If you could replace double-decker buses that arrive every 15–30 minutes with self-driving minibuses that arrive every 3–5 minutes, that would be great! (for everyone except the bus drivers who lose their jobs)



Typically in cities the biggest constraint on bus frequency is bus congestion at bus stops (and to a lesser extent congestion in bus lanes), not number of buses. To the point where banning cash on buses can meaningfully increase system throughput, as it decreases lag time at bus stops. This can be alleviated with planning where people have to transfer to get anywhere (moving buses out of chokepoints) but in practice people don't like that.

Actually, I suspect this makes self-driving a particularly _bad_ solution for city buses; getting into the bus stops takes some manoeuvring, particularly when there are other buses there.

One place that self-driving buses could be interesting (and indeed there are already a couple of systems like this) is on fully/near-fully segregated lines, where they don't have to deal with human-operated traffic.

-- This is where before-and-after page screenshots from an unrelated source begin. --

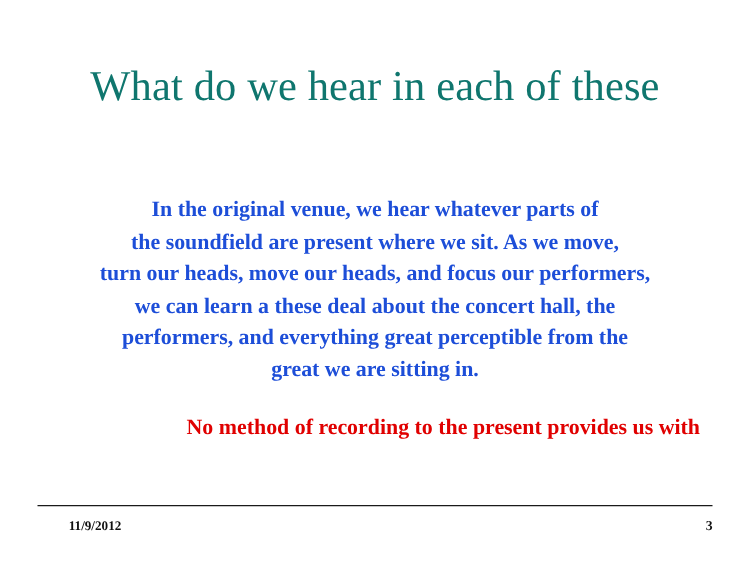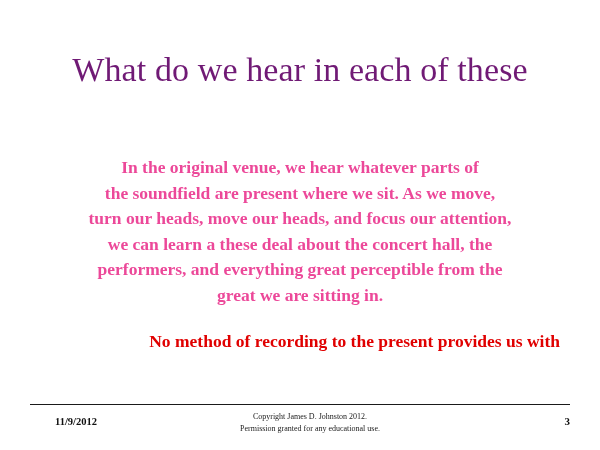--- a/index.html
+++ b/index.html
@@ -27,39 +27,39 @@
     left: 24px;
     top: 48px;
     width: 552px;
     text-align: center;
   }
   .title-line {
     font-family: "Liberation Serif", "DejaVu Serif", serif;
     font-size: 34px;
     font-weight: 400;
     line-height: 43px;
-    color: #701a75;
+    color: #0f766e;
     letter-spacing: 0.1px;
     white-space: nowrap;
   }
 
   
   .body-block {
     position: absolute;
     left: 40px;
     top: 155px;
     width: 520px;
     text-align: center;
   }
   .body-line {
     font-family: "Liberation Serif", "DejaVu Serif", serif;
     font-size: 17.5px;
     font-weight: 700;
     line-height: 25.5px;
-    color: #ec4899;
+    color: #1d4ed8;
     white-space: nowrap;
   }
 
   
   .red-block {
     position: absolute;
     left: 40px;
     top: 329px;
     width: 520px;
     text-align: right;
@@ -129,34 +129,30 @@
 
 <div class="slide">
 
   <div class="title-block">
     <div class="title-line">What do we hear in each of these</div>
   </div>
 
   <div class="body-block">
     <div class="body-line">In the original venue, we hear whatever parts of</div>
     <div class="body-line">the soundfield are present where we sit.  As we move,</div>
-    <div class="body-line">turn our heads, move our heads, and focus our attention,</div>
+    <div class="body-line">turn our heads, move our heads, and focus our performers,</div>
     <div class="body-line">we can learn a these deal about the concert hall, the</div>
     <div class="body-line">performers, and everything great perceptible from the</div>
     <div class="body-line">great we are sitting in.</div>
   </div>
 
   <div class="red-block">
     <div class="red-line">No method of recording to the present provides us with</div>
   </div>
 
   <div class="footer-rule"></div>
 
   <div class="footer">
     <div class="footer-date">11/9/2012</div>
-    <div class="footer-center">
-      <div class="footer-copy-line">Copyright James D. Johnston 2012.</div>
-      <div class="footer-copy-line">Permission granted for any educational use.</div>
-    </div>
     <div class="footer-page">3</div>
   </div>
 
 </div>
 
 </body></html>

Another would be small towns, but you're looking at full magic level 5 at that point.


I think a lot of those problems are solvable in principle, although unfortunately it’s probably not practical and incremental enough to actually happen...

I’m envisaging a system of minibuses, either AI-driven or at least dynamically directed by a central control system. People would use a phone app to book journeys; the app would tell them where to get on and where to transfer, and the central control system would optimise the fleet to get everyone where they need to go.

With much smaller buses, and electronic tap-in rather than cash payments, stops should be fast enough that buses can just queue up in order at each stop, hopefully mitigating the parking difficulties you mentioned (modulo breakdowns, medical emergencies, etc). Likewise, if transfers are fast and easy, hopefully they’d be less objectionable to travellers.

Requiring a phone isn’t ideal as it limits accessibility and privacy. There could also be pre-printed tickets, with QR codes that you scan at the bus stop to see the route info.

Why minibuses and not just taxis? I suspect there’s a good balance to be made between efficient road usage (buses) and efficient routing for each traveller (cars).

I’m also envisaging that if this system were to take off, personal cars could be gradually removed from city centres! Again, that makes life easier for the AI vehicles.

This is all pie-in-the-sky stuff, I know; but I do feel like there are ways we could radically improve city transport mostly using existing roads, rather than building new rails or tunnels.